> **WORK ORDER**
When you repeat the entries below, keep each word exactly as it is and drop the pictures.

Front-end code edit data

#####

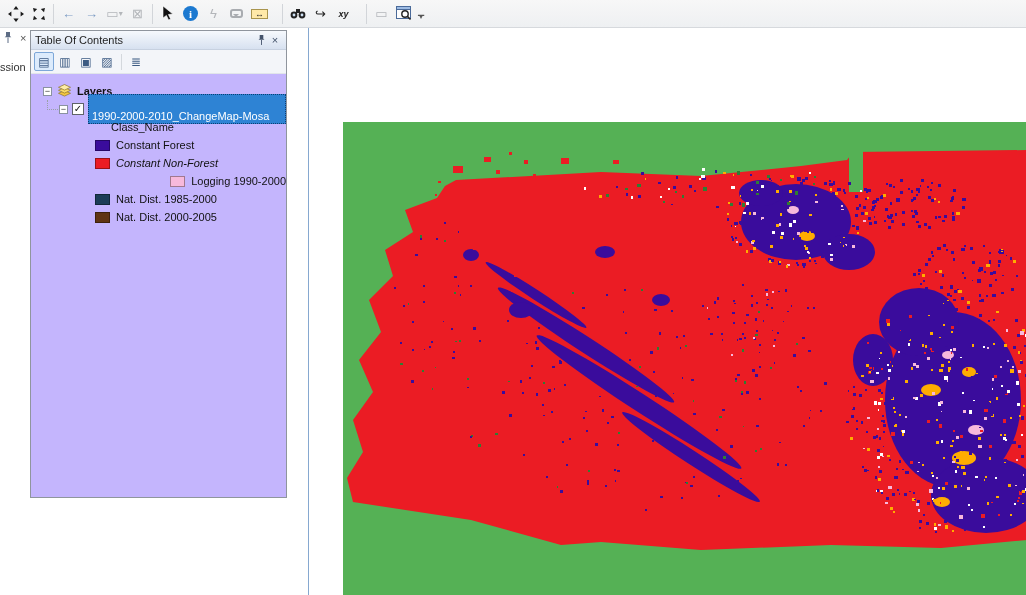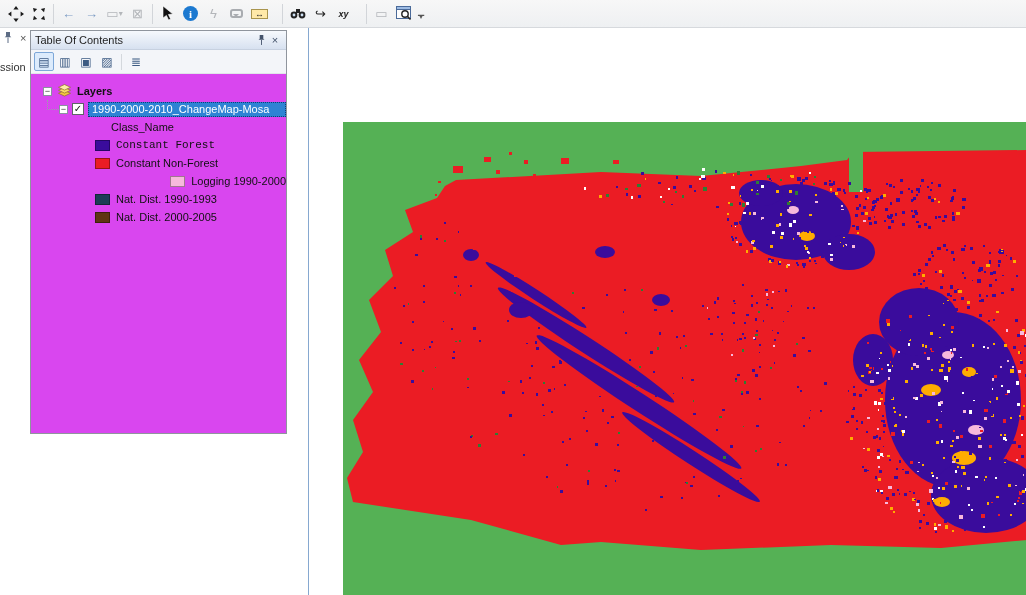"Table Of Contents" .toc { background: #d946ef -> #c4b5fd; height: 404px -> 468px }
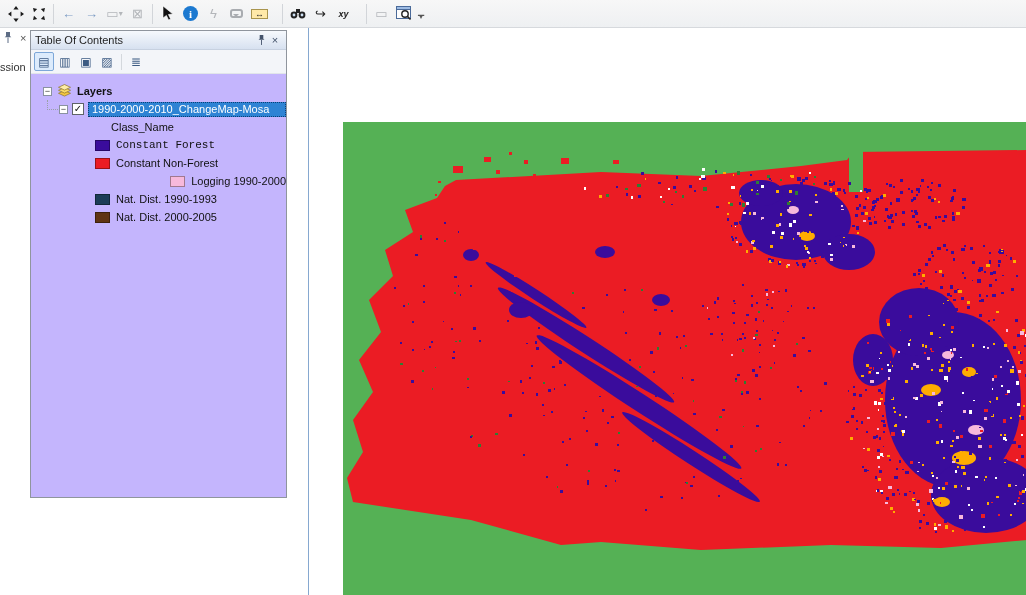"1990-2000-2010_ChangeMap-Mosa" .layer-name { padding: 0 3px 1px 3px -> 15px 3px 1px 3px }
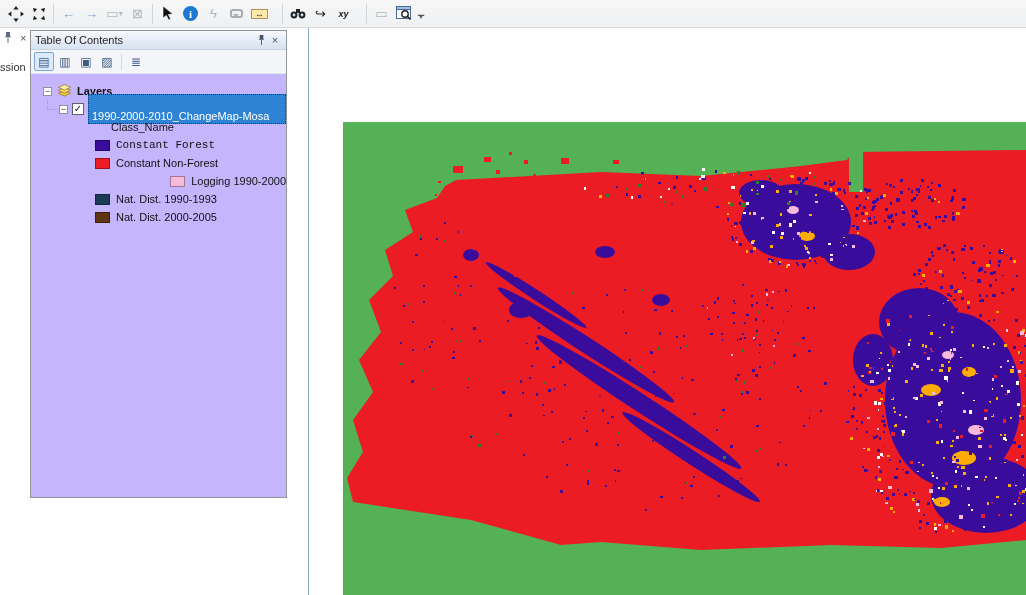"Constant Forest" div.trow { font-family: Liberation Mono, monospace -> none }
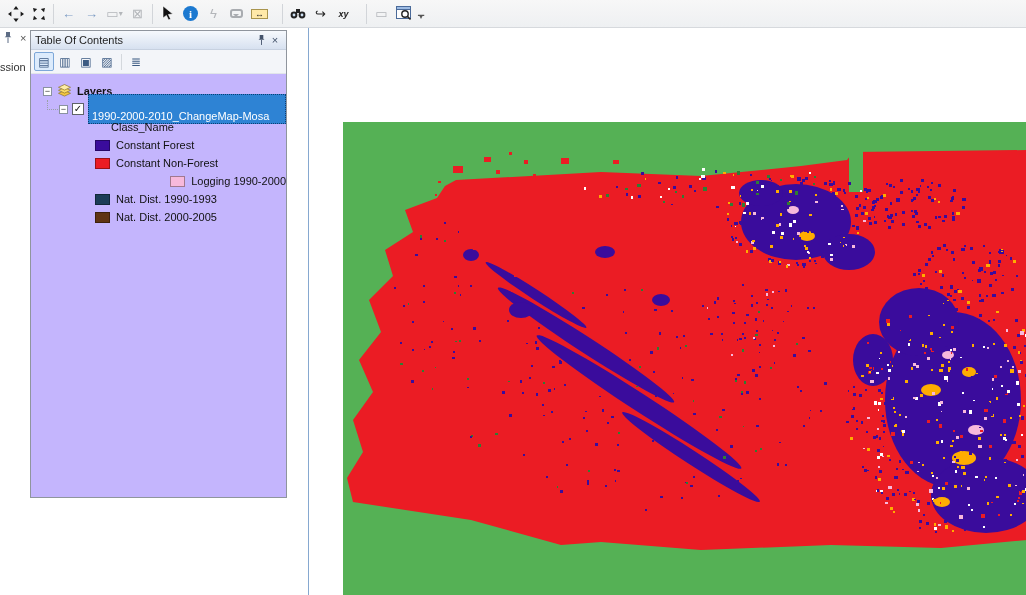"Constant Non-Forest" div.trow { font-style: none -> italic }
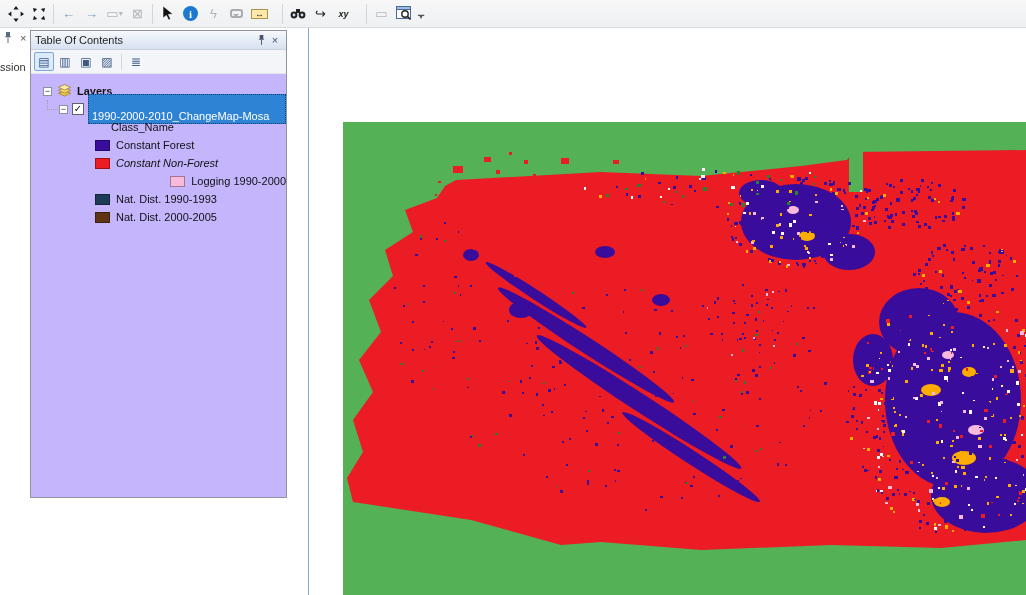"Nat. Dist. 1990-1993" span { text: 1990-1993 -> 1985-2000 }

#####

> **WRITTEN SOLUTION**
"Table Of Contents" .toc { background: #d946ef -> #c4b5fd; height: 404px -> 468px }
"1990-2000-2010_ChangeMap-Mosa" .layer-name { padding: 0 3px 1px 3px -> 15px 3px 1px 3px }
"Constant Forest" div.trow { font-family: Liberation Mono, monospace -> none }
"Constant Non-Forest" div.trow { font-style: none -> italic }
"Nat. Dist. 1990-1993" span { text: 1990-1993 -> 1985-2000 }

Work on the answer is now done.